++++ WORKING DATA

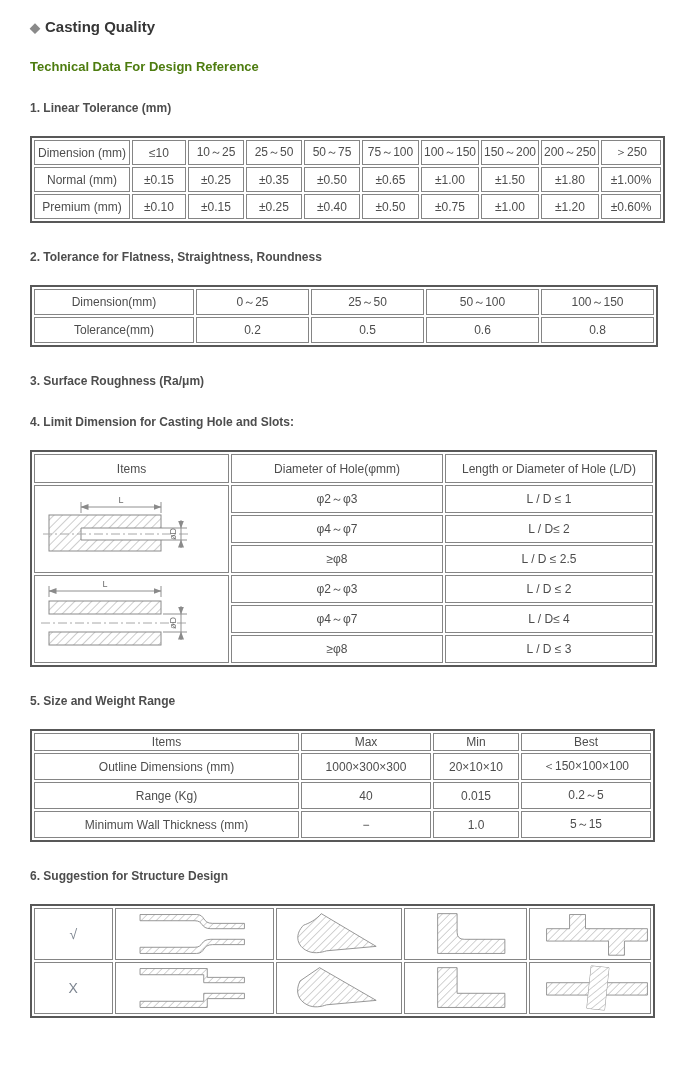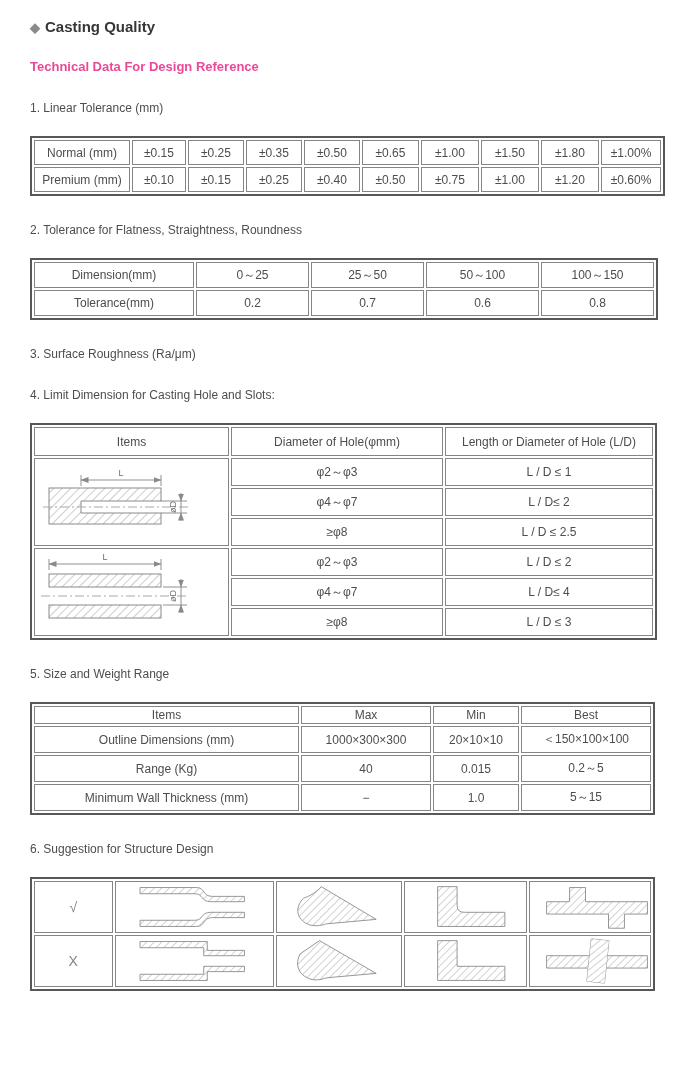"Technical Data For Design Reference" .subtitle { color: #ec4899 -> #4d7c0f }
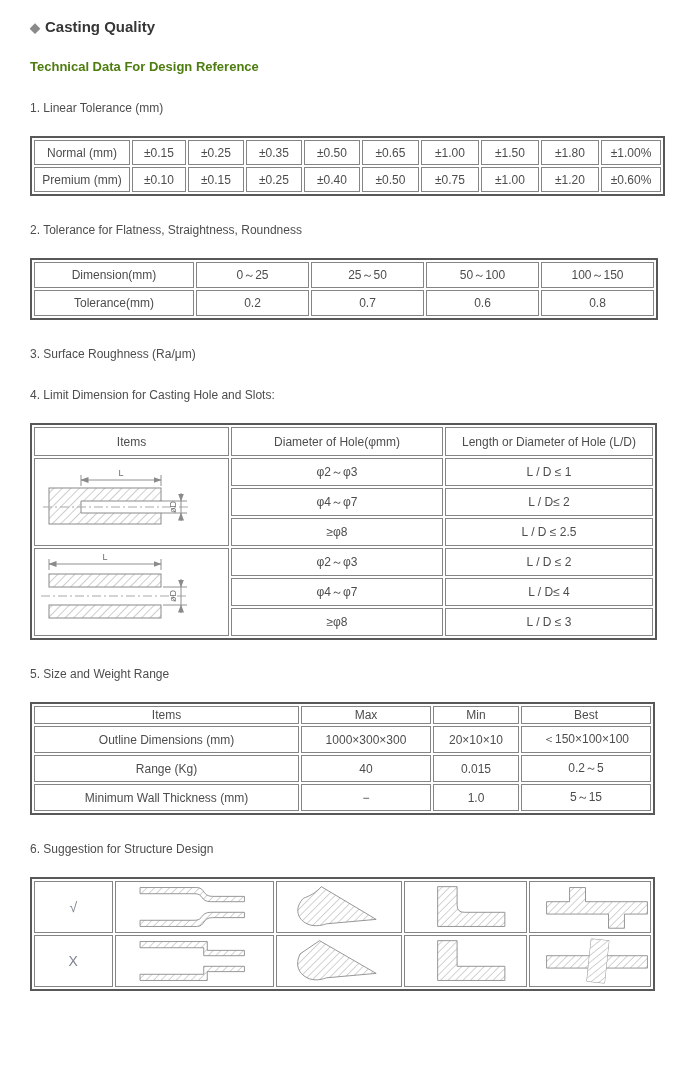"1. Linear Tolerance (mm)" .sec-h { font-weight: none -> bold }
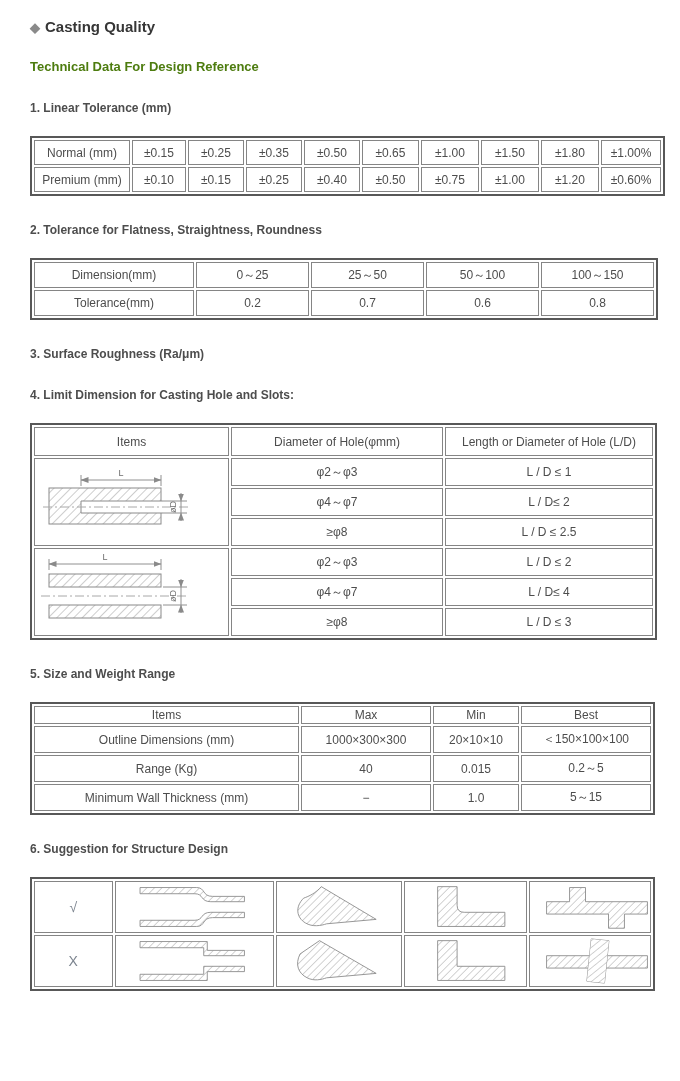"Dimension (mm)" tr { html: none -> <tr> <td>Dimension (mm)</td> <td>≤10</td> <td>10～25</td> <td>25～50</td> <td>50～75</td> <td>75～100</td> <td>100～150</td> <td>150～200</td> <td>200～250</td> <td>＞250</td> </tr> }
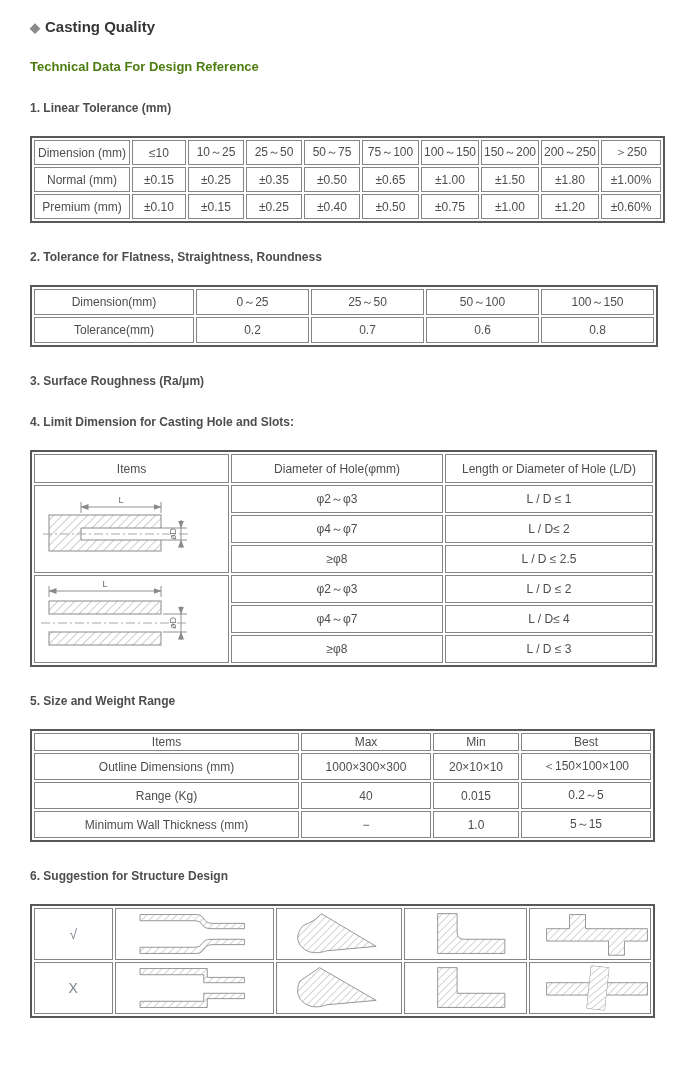"0.7" td { text: 0.7 -> 0.5 }
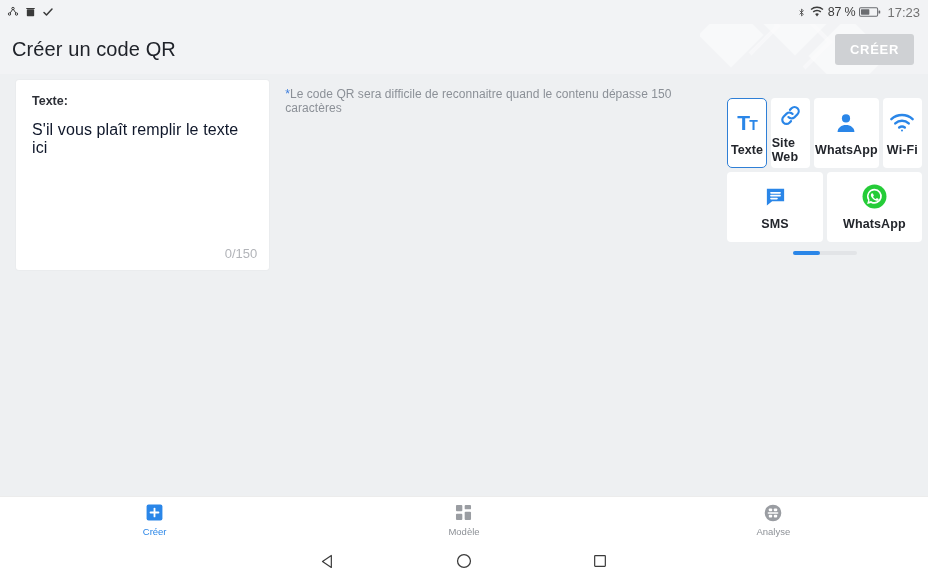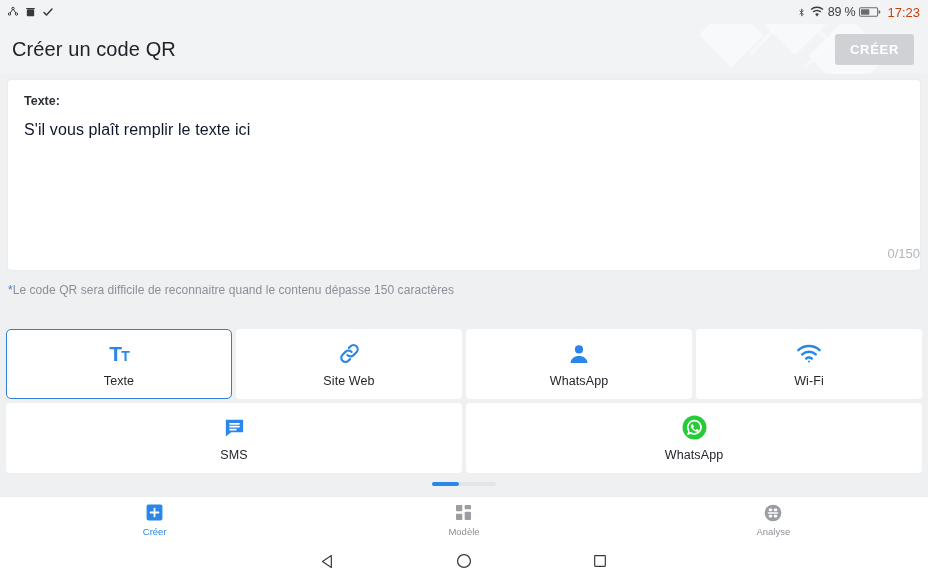"89 %" span.sb-batt-pct { text: 89 -> 87 }
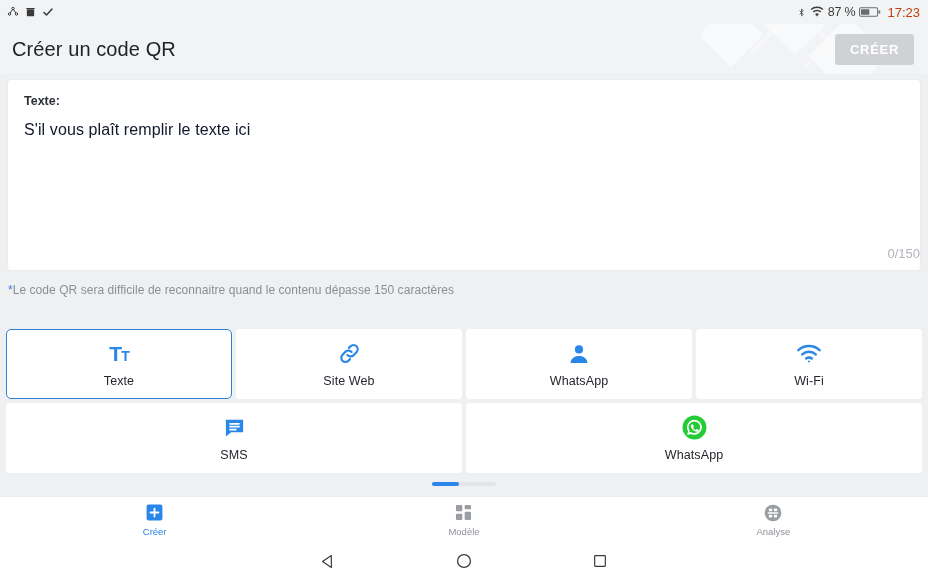"17:23" .sb-time { color: #c2410c -> #737373 }
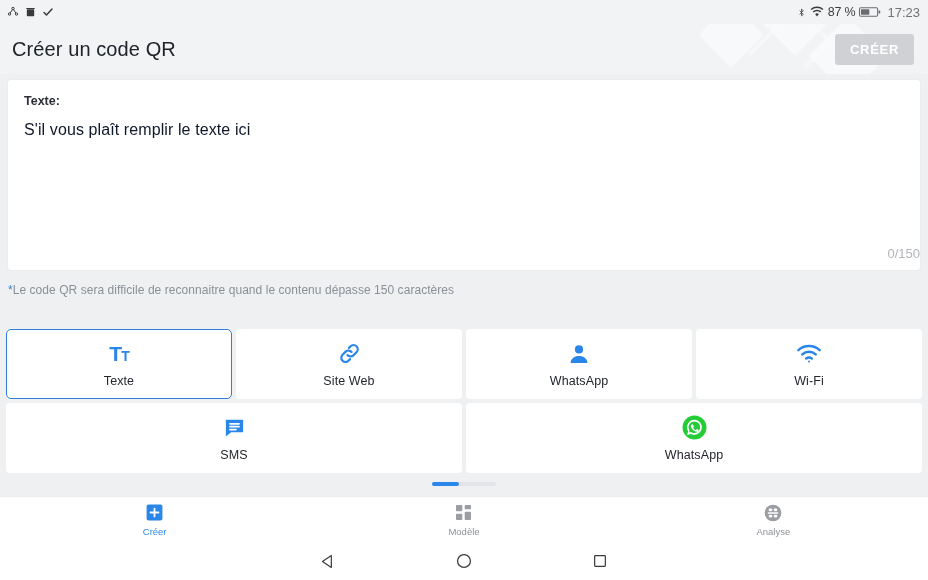"Texte:" .content { flex-direction: column -> row; padding-left: none -> 8px }
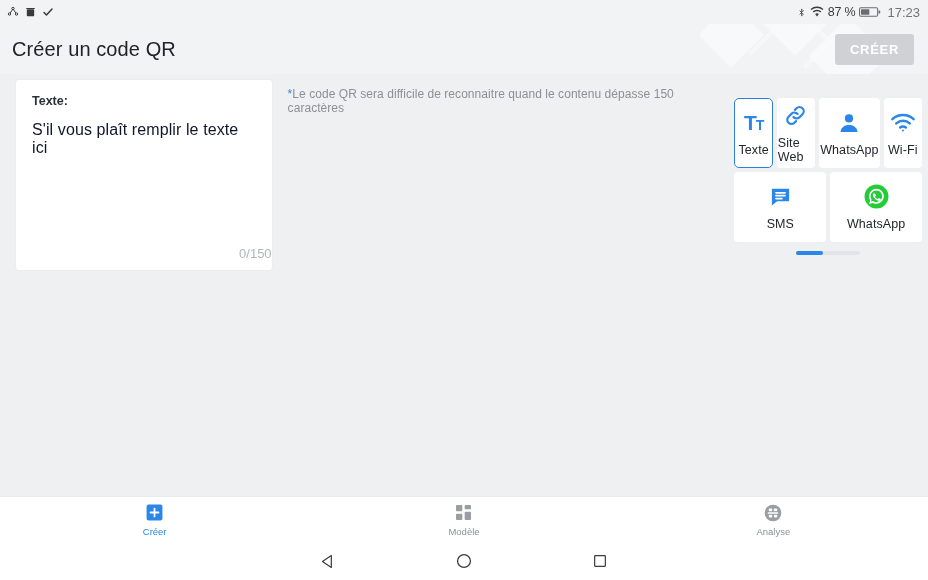"Texte" .tile-label { font-weight: 400 -> 700 }
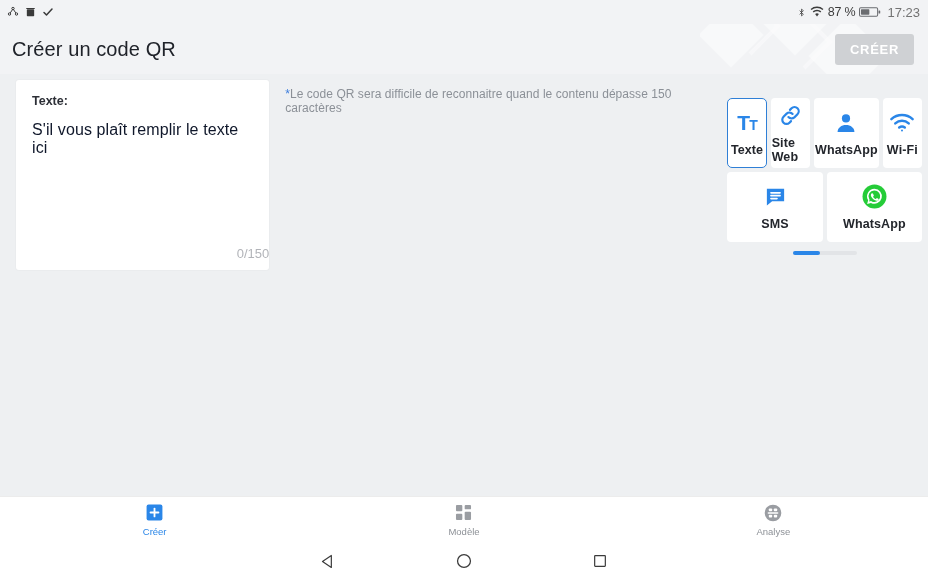"0/150" .char-count { right: 0 -> 12px }
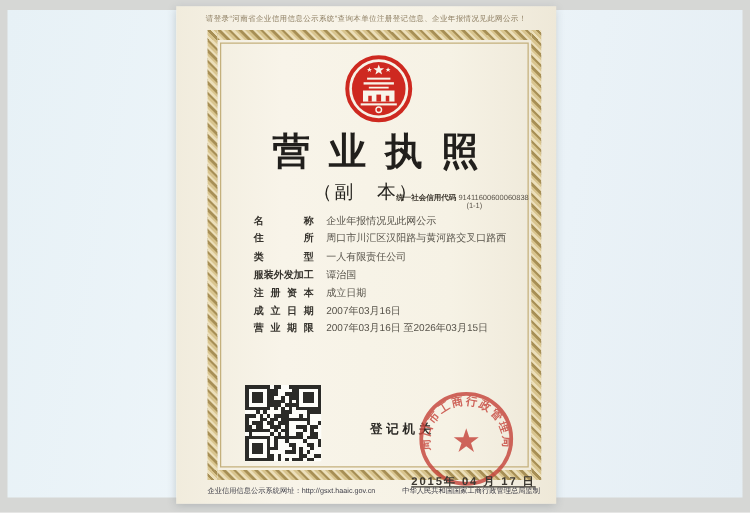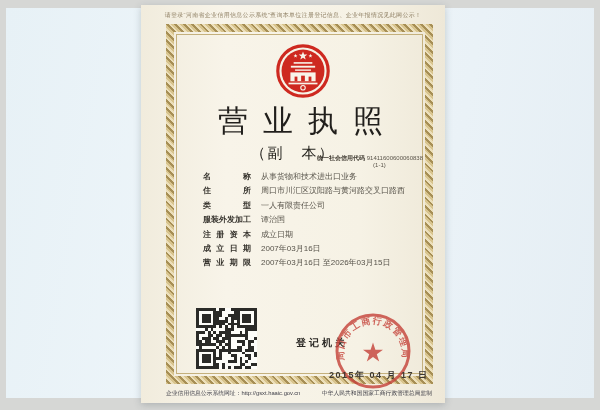"营业执照" .title { font-weight: normal -> bold }
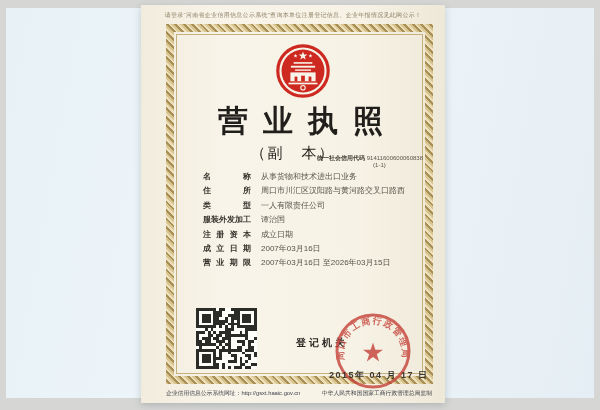"从事货物和技术进出口业务" span.fvalue { text: 从事货物和技术进出口业务 -> 企业年报情况见此网公示 }
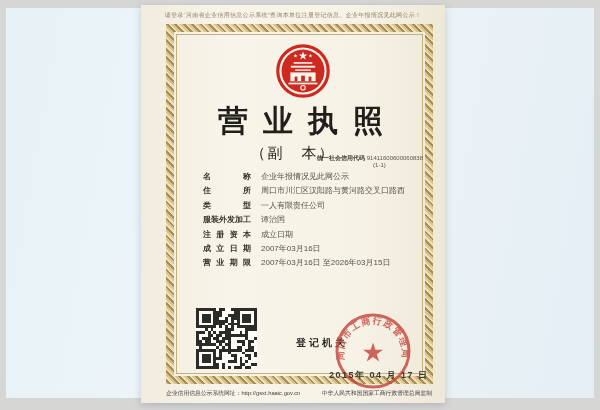"2015年 04 月 17 日" .date { text-decoration: none -> underline; top: 364px -> 374px }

++++++++

▶ _YOUR INSTRUCTIONS_: Above are records with pictures. Reproduce exactly only the lines from the line with "color: #c2410c ->" through the line with "text: 从事货物和技术进出口业务 ->", both ends included, and leave the pictures out.

▶ _COMPLETED TASK_:
"17:23" .sb-time { color: #c2410c -> #737373 }
"Texte:" .content { flex-direction: column -> row; padding-left: none -> 8px }
"Texte" .tile-label { font-weight: 400 -> 700 }
"0/150" .char-count { right: 0 -> 12px }
"营业执照" .title { font-weight: normal -> bold }
"从事货物和技术进出口业务" span.fvalue { text: 从事货物和技术进出口业务 -> 企业年报情况见此网公示 }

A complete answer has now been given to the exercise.